Despite all the fanfare remote working had received before the Coronavirus pandemic, office work had several benefits its remote counterpart couldn’t dispute.

One of the most overlooked benefits office working had was that it allowed companies to influence their employees’ performance. Whether that means a manager could discuss any employee’s issues or give them incentives to boost their performance personally, remote working creates new challenges for companies that want to increase their team’s productivity.

The recent shift to telecommuting may have changed the way companies approach productivity, but it’s not an end. With that said, there are many productivity and time management hacks that you can apply to increase your team’s productivity remotely. Here’s how you can do it.

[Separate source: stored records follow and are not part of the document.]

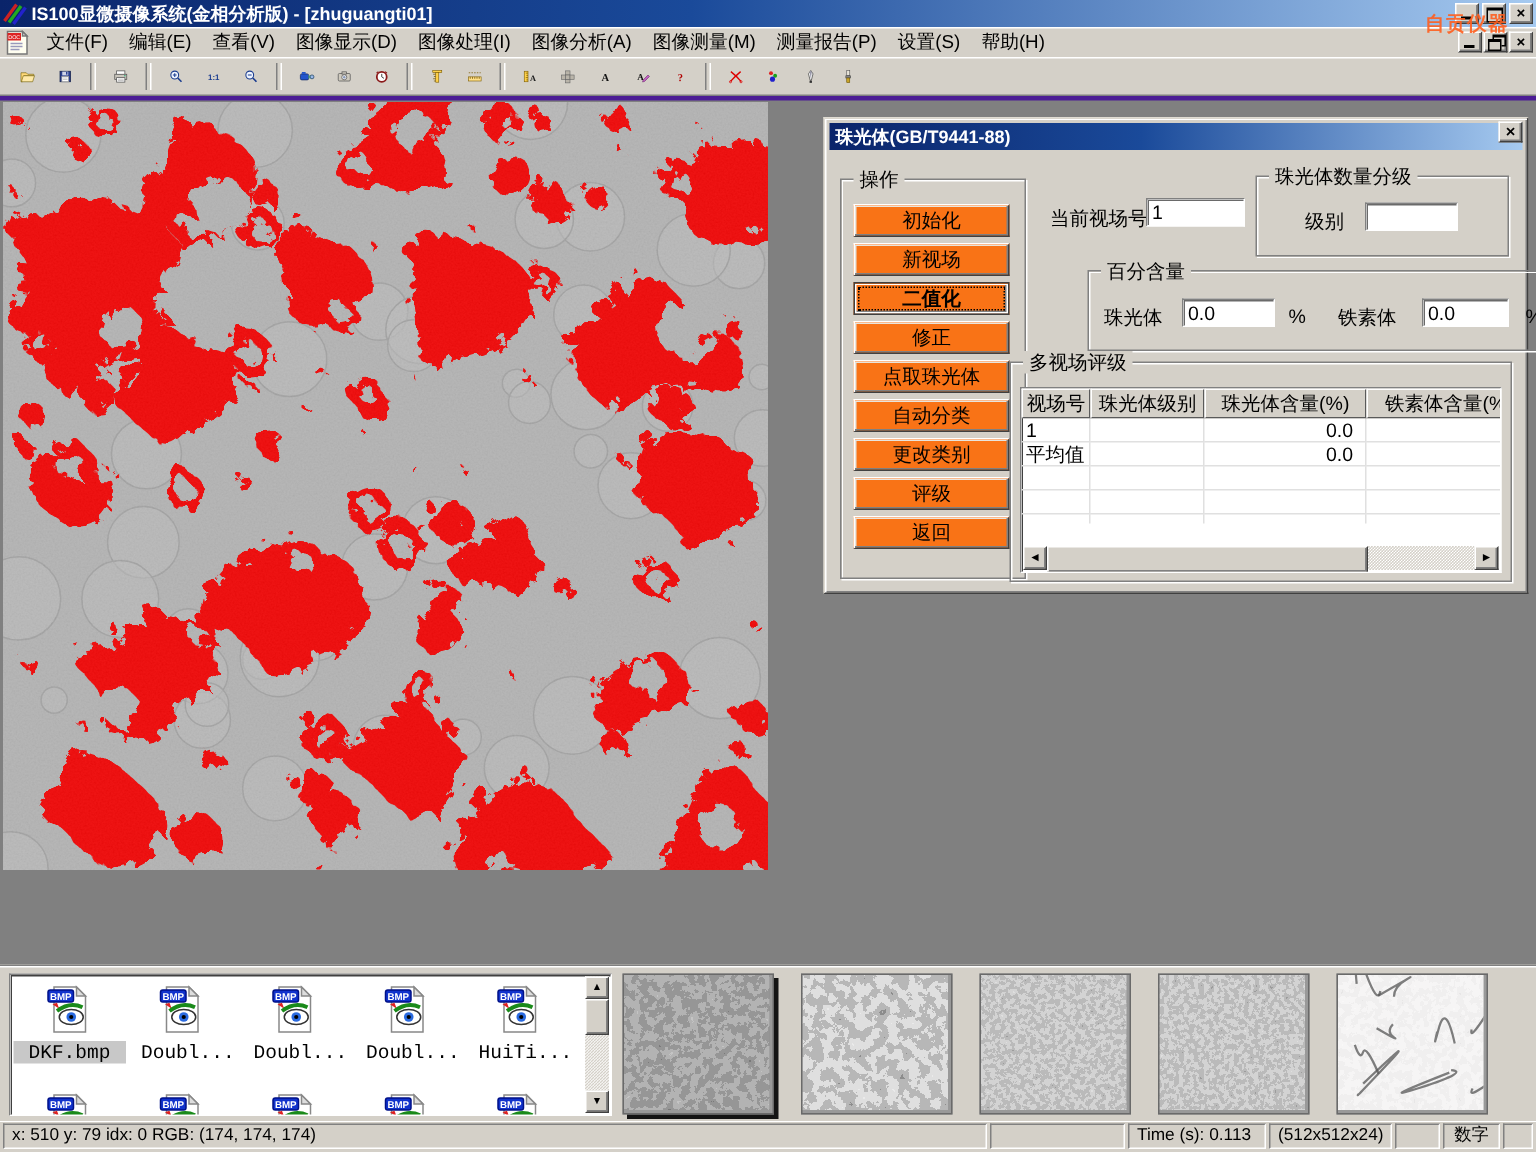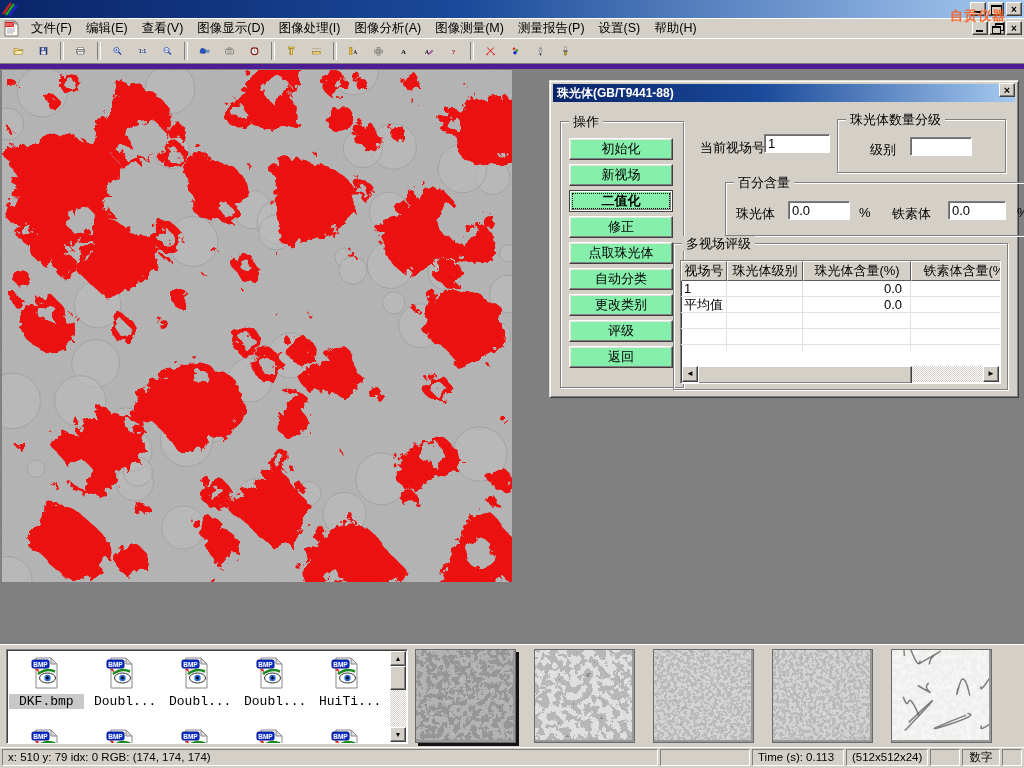--- a/index.html
+++ b/index.html
@@ -30,39 +30,39 @@
   .mdibtns{position:absolute;right:2px;top:3px;display:flex;gap:1px;}
 
   
   .toolbar{position:absolute;left:0;top:38px;width:1024px;height:26px;background:#d4d0c8;
     border-bottom:1px solid #808080;box-shadow:inset 0 1px 0 #fff;display:flex;align-items:center;padding-left:6px;box-sizing:border-box;}
   .tbtn{width:25px;height:22px;display:flex;align-items:center;justify-content:center;border:1px solid transparent;}
   .tb-sep{width:2px;height:18px;margin:0 4px;border-left:1px solid #808080;border-right:1px solid #fff;}
 
   
   .client{position:absolute;left:0;top:64px;width:1024px;height:579px;background:#808080;
-    border-top:5px solid #4c1d95;box-sizing:border-box;}
+    border-top:3px solid #4c1d95;box-sizing:border-box;}
   .micro{position:absolute;left:2px;top:1px;width:510px;height:512px;background:#b3b3b3;overflow:hidden;}
 
   
   .dialog{position:absolute;left:549px;top:11px;width:468px;height:316px;background:#d4d0c8;
     border:1px solid;border-color:#dfdbd2 #404040 #404040 #dfdbd2;
     box-shadow:inset 1px 1px 0 #fff,inset -1px -1px 0 #808080;z-index:10;}
   .dlg-title{position:absolute;left:3px;top:3px;right:3px;height:18px;
     background:linear-gradient(90deg,#0a246a,#1a4a9a 45%,#a6caf0);
     color:#fff;font-weight:bold;font-size:12px;display:flex;align-items:center;padding-left:4px;box-sizing:border-box;}
   .dlg-close{position:absolute;right:3px;top:2px;width:16px;height:14px;background:#d4d0c8;
     border:1px solid;border-color:#fff #404040 #404040 #fff;box-shadow:inset -1px -1px 0 #808080;
     font-size:11px;line-height:12px;text-align:center;font-weight:bold;padding:0;}
   .grp{position:absolute;border:1px solid #808080;box-shadow:1px 1px 0 #fff,inset 1px 1px 0 #fff;}
   .grp-label{position:absolute;top:-8px;left:8px;background:#d4d0c8;padding:0 4px;font-size:13px;line-height:15px;}
   .lbl{position:absolute;font-size:13px;white-space:nowrap;}
   .txt{position:absolute;height:19px;background:#fff;border:1px solid;border-color:#808080 #fff #fff #808080;
     box-shadow:inset 1px 1px 0 #6a6a6a;font-size:13px;font-family:"Liberation Sans",sans-serif;padding:0 3px;box-sizing:border-box;}
-  .win-btn{position:absolute;left:8px;width:104px;height:22px;background:#86efac;
+  .win-btn{position:absolute;left:8px;width:104px;height:22px;background:#f97316;
     border:1px solid;border-color:#fff #404040 #404040 #fff;box-shadow:inset -1px -1px 0 #808080,inset 1px 1px 0 #e8e4dc;
     font-size:13px;font-family:"Liberation Sans",sans-serif;padding:0;}
   .win-btn.focused{outline:1px dotted #000;outline-offset:-4px;border-color:#404040;box-shadow:inset 0 0 0 1px #fff,inset -2px -2px 0 #808080;}
 
   
   .tbl{position:absolute;left:6px;top:16px;width:321px;height:124px;background:#fff;
     border:1px solid;border-color:#808080 #fff #fff #808080;box-shadow:inset 1px 1px 0 #404040;overflow:hidden;box-sizing:border-box;}
   .tbl-head{display:flex;height:20px;overflow:hidden;}
   .th{flex:0 0 auto;background:#d4d0c8;border:1px solid;border-color:#fff #5a5a5a #5a5a5a #fff;
     box-sizing:border-box;font-size:13px;text-align:center;line-height:18px;white-space:nowrap;overflow:hidden;}
@@ -114,20 +114,21 @@
 <div class="app">
 
   <div class="titlebar">
     <span class="ticon">
       <svg width="16" height="16" viewBox="0 0 16 16">
         <path d="M1 13L9 2" stroke="#c22" stroke-width="2.2" fill="none"></path>
         <path d="M4 14L12 3" stroke="#2a2" stroke-width="2.2" fill="none"></path>
         <path d="M7 15L15 4" stroke="#22c" stroke-width="2.2" fill="none"></path>
       </svg>
     </span>
+    <span class="ttext">IS100显微摄像系统(金相分析版) - [zhuguangti01]</span>
     <div class="winbtns">
       <button class="wbtn">
           <span class="mini"></span>
         </button>
       <button class="wbtn">
           <span class="maxi"></span>
         </button>
       <button class="wbtn">×</button>
     </div>
   </div>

Define Productivity For Your Employees

Productivity defines the ability a worker has to complete a given task successfully. In other words, it’s work efficiency; the better an employee can fulfill their responsibilities, the more productive they will be.

Define Productivity For Your Employees

Since productivity is such a generic and overused word, you need to define what it means to your employees for their respective work responsibilities. Diving deep into productivity stats and facts can help you and your team gain a better understanding of how to be productive. Your employees should know how their work is tracked and judged so you can discuss potential improvements afterward.

The measurement units you use to track their performance should come from the responsibilities defined when you hired them as well as from your business goals.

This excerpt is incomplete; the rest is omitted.